> _WHAT NEEDS TO BE DONE_
A single number is required: how many lines in the records below contain "выступил".

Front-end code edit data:
•••••

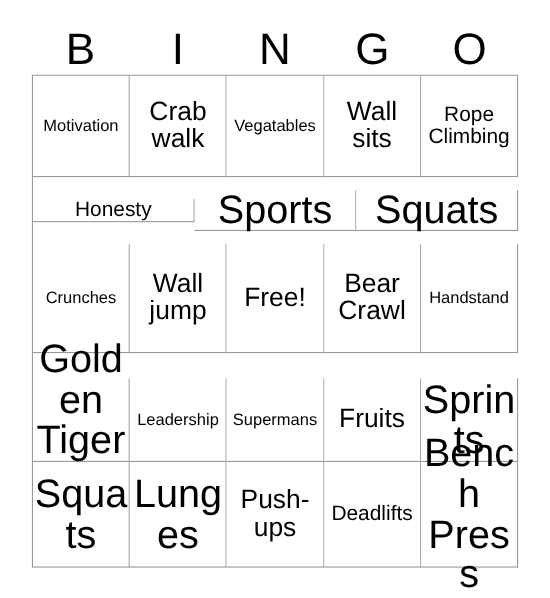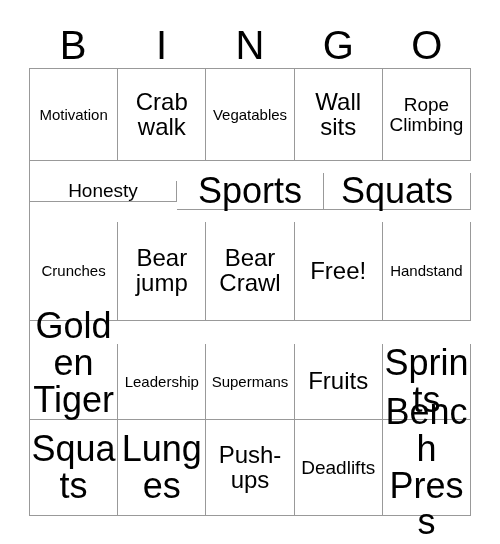--- a/index.html
+++ b/index.html
@@ -136,27 +136,27 @@
       <div class="cell">
           <span class="cell-text fs-xl">Squats</span>
         </div>
     </div>
 
     <div class="grid-row r3">
       <div class="cell">
           <span class="cell-text fs-sm">Crunches</span>
         </div>
       <div class="cell">
-          <span class="cell-text fs-xxl">Bear jump</span>
+          <span class="cell-text fs-xxl">Wall jump</span>
+        </div>
+      <div class="cell">
+          <span class="cell-text fs-xxl">Free!</span>
         </div>
       <div class="cell">
           <span class="cell-text fs-xxl">Bear Crawl</span>
-        </div>
-      <div class="cell">
-          <span class="cell-text fs-xxl">Free!</span>
         </div>
       <div class="cell">
           <span class="cell-text fs-sm">Handstand</span>
         </div>
     </div>
 
     <div class="grid-row r4">
       <div class="cell">
           <span class="cell-text fs-xl">Golden Tigers</span>
         </div>

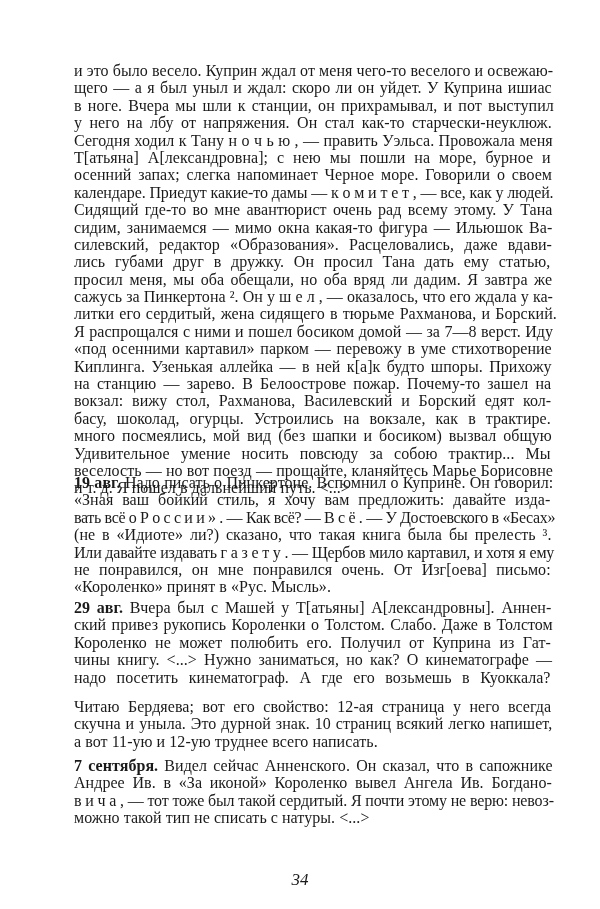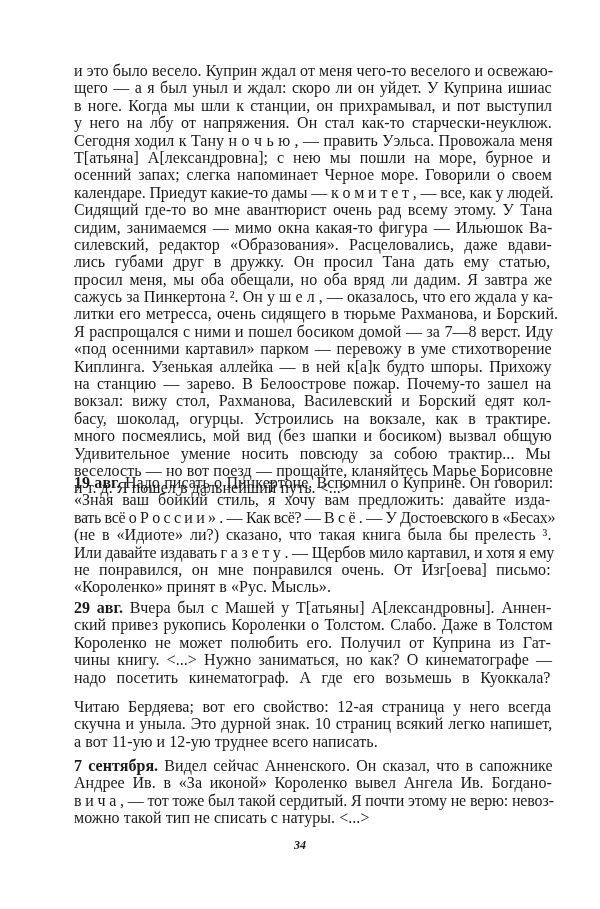--- a/index.html
+++ b/index.html
@@ -10,45 +10,45 @@
   .page { position: relative; width: 600px; height: 909px; }
   .block { position: absolute; left: 74px; width: 455px; }
   .line {
     display: block; height: 17.4px; line-height: 17.4px; font-size: 16px;
     text-align: justify; text-align-last: justify; white-space: nowrap;
     letter-spacing: 0.05px; word-spacing: 0px;
   }
   .line.last { text-align-last: left; }
   .date { font-weight: bold; }
   .pagenum {
-    position: absolute; left: 0; width: 600px; top: 838px; text-align: center;
-    font-style: italic; font-size: 12px; font-weight: bold;
+    position: absolute; left: 0; width: 600px; top: 870px; text-align: center;
+    font-style: italic; font-size: 17px;
   }
 </style>
 </head>
 <body>
 
 <div class="page">
 
   <div class="block" style="top:62px">
     <span class="line" style="display: block; word-spacing: 0.0909091px;">и это было весело. Куприн ждал от меня чего-то веселого и освежаю-</span>
     <span class="line" style="display: block; word-spacing: 1.35714px;">щего — а я был уныл и ждал: скоро ли он уйдет. У Куприна ишиас</span>
-    <span class="line" style="display: block; word-spacing: 2.18182px;">в ноге. Когда мы шли к станции, он прихрамывал, и пот выступил</span>
+    <span class="line" style="display: block; word-spacing: 2.18182px;">в ноге. Вчера мы шли к станции, он прихрамывал, и пот выступил</span>
     <span class="line" style="display: block; word-spacing: 3.33333px;">у него на лбу от напряжения. Он стал как-то старчески-неуклюж.</span>
     <span class="line" style="display: block; word-spacing: 0.333333px;">Сегодня ходил к Тану н о ч ь ю ,  — править Уэльса. Провожала меня</span>
     <span class="line" style="display: block; word-spacing: 4.88889px;">Т[атьяна] А[лександровна]; с нею мы пошли на море, бурное и</span>
     <span class="line" style="display: block; word-spacing: 2.75px;">осенний запах; слегка напоминает Черное море. Говорили о своем</span>
     <span class="line" style="display: block; letter-spacing: -0.121429px;">календаре. Приедут какие-то дамы — к о м и т е т , — все, как у людей.</span>
     <span class="line" style="display: block; word-spacing: 2.2px;">Сидящий где-то во мне авантюрист очень рад всему этому. У Тана</span>
     <span class="line" style="display: block; word-spacing: 2px;">сидим, занимаемся — мимо окна какая-то фигура — Ильюшок Ва-</span>
     <span class="line" style="display: block; word-spacing: 6.2px;">силевский, редактор «Образования». Расцеловались, даже вдави-</span>
     <span class="line" style="display: block; word-spacing: 5.7px;">лись губами друг в дружку. Он просил Тана дать ему статью,</span>
     <span class="line" style="display: block; word-spacing: 2.41667px;">просил меня, мы оба обещали, но оба вряд ли дадим. Я завтра же</span>
     <span class="line" style="display: block; word-spacing: 0px;">сажусь за Пинкертона ². Он у ш е л , — оказалось, что его ждала у ка-</span>
-    <span class="line" style="display: block; word-spacing: 1.11111px;">литки его метресса, очень сидящего в тюрьме Рахманова, и Борский.</span>
+    <span class="line" style="display: block; word-spacing: 1.11111px;">литки его сердитый, жена сидящего в тюрьме Рахманова, и Борский.</span>
     <span class="line" style="display: block; word-spacing: 0.416667px;">Я распрощался с ними и пошел босиком домой — за 7—8 верст. Иду</span>
     <span class="line" style="display: block; word-spacing: 1.625px;">«под осенними картавил» парком — перевожу в уме стихотворение</span>
     <span class="line" style="display: block; word-spacing: 2.33333px;">Киплинга. Узенькая аллейка — в ней к[а]к будто шпоры. Прихожу</span>
     <span class="line" style="display: block; word-spacing: 3.11111px;">на станцию — зарево. В Белоострове пожар. Почему-то зашел на</span>
     <span class="line" style="display: block; word-spacing: 4.625px;">вокзал: вижу стол, Рахманова, Василевский и Борский едят кол-</span>
     <span class="line" style="display: block; word-spacing: 6px;">басу, шоколад, огурцы. Устроились на вокзале, как в трактире.</span>
     <span class="line" style="display: block; word-spacing: 2.88889px;">много посмеялись, мой вид (без шапки и босиком) вызвал общую</span>
     <span class="line" style="display: block; word-spacing: 7px;">Удивительное умение носить повсюду за собою трактир... Мы</span>
     <span class="line" style="display: block; word-spacing: 0.111111px;">веселость — но вот поезд — прощайте, кланяйтесь Марье Борисовне</span>
     <span class="line last" style="display: block;">и т. д. Я пошел в дальнейший путь. &lt;...&gt;</span>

•••••

> _THE ANSWER_
2